Der Kolumnist verirrt sich in den Geheimgängen ­seines Rucksacks

Verlustangst im Metaversum

Wenn der neue Rucksack zu viele Taschen hat.
Perfekten Genuss erleben Von

Zeitlebens habe ich gern möglichst alles, was ich besitze, mit mir herumgeführt. Einerseits natürlich, um damit angeben zu können, andererseits für die Momente, in denen ich die Person sein konnte, die einem spontan auftretenden Mangel an Taschentüchern, Feuerzeugen oder USB-Adaptern mit Griff in die Seitentasche triumphal begegnen konnte. Womöglich verfing noch kindlich die law and order-Propaganda der Neunziger, die überall Kriminelle und Einbrecher witterte, sich verquickend andererseits mit dem Prepper-Wahn der vergangenen Jahre, der eine ständige Bevorratung mit jederzeit verfügbaren Artikeln vorsieht.

Aus all diesen mehr oder minder pathologischen Gründen schleppe ich also beinah meine gesamte weltliche Habe mit mir herum. Erst in ­einer Plastiktüte, später in einem Schulrucksack, den ich durchs Studium und diverse Auslandsaufenthalte bis hinein ins Chefbüro eines bundesweit bekannten Drecksblatts trug. Dann, angeleitet von einem mittlerweile verstorbenen Kultbuchautor, nutzte ich eine Weile eine schicke Tragetasche, bis diese sich eines Tages während einer Fahrradfahrt über einer Kreuzung löste und ihren Inhalt über vier Spuren Pendelverkehr ­verteilte. Dann wieder Wechsel zum Rucksack, zu einer Art Herrentäschlein aus Leder, schließlich zu einer etwas aufgeblähten Laptop-Tasche. Ein mir zunächst willkommenes Phänomen: Mit jedem Modellwechsel stieg die durchschnittliche Zahl der Innentaschen, quer durchs Sortiment! Offenbar war ich mit meinem Wahn nicht allein.
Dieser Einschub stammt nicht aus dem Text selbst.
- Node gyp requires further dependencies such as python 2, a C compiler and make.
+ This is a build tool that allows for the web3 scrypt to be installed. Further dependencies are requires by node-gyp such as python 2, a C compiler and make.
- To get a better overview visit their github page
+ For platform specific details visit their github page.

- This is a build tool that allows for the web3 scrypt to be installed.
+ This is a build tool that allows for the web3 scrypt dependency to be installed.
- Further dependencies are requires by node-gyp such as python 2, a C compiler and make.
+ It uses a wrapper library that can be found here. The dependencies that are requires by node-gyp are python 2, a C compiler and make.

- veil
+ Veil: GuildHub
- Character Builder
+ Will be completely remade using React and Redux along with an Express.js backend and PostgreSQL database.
Jetzt bin ich bei einem Rucksack der Marke Walker angelangt, den ich im Warenhaus Müller erstanden habe. Dieser hat so viele Innentaschen, Seitenfächer, Reißverschlüsse und Inlays, dass einem schwindlig wird! Ein Blick hinein offenbart eine Kathedrale der Platzersparnis, mit Seitenschiffen, Geheimgängen und bodenlosen Krypten. Zum ersten Mal fühle ich mich überfordert: Ich habe schlicht nicht genug Zeug, um alle diese Taschen zu befüllen! Ein ganzes neues Gefühl der Verlustangst entsteht bei mir: Was ist mein mecum porto noch wert, wenn ich meine Habe auch in der Tasche verlieren kann? Was, wenn ich in einer Krise meinen Seitenschneider nicht finde, weil er im Metaversum meiner Tasche verlorenging? Ich rufe die Taschenhersteller der Welt: Bewahrt das menschliche Maß!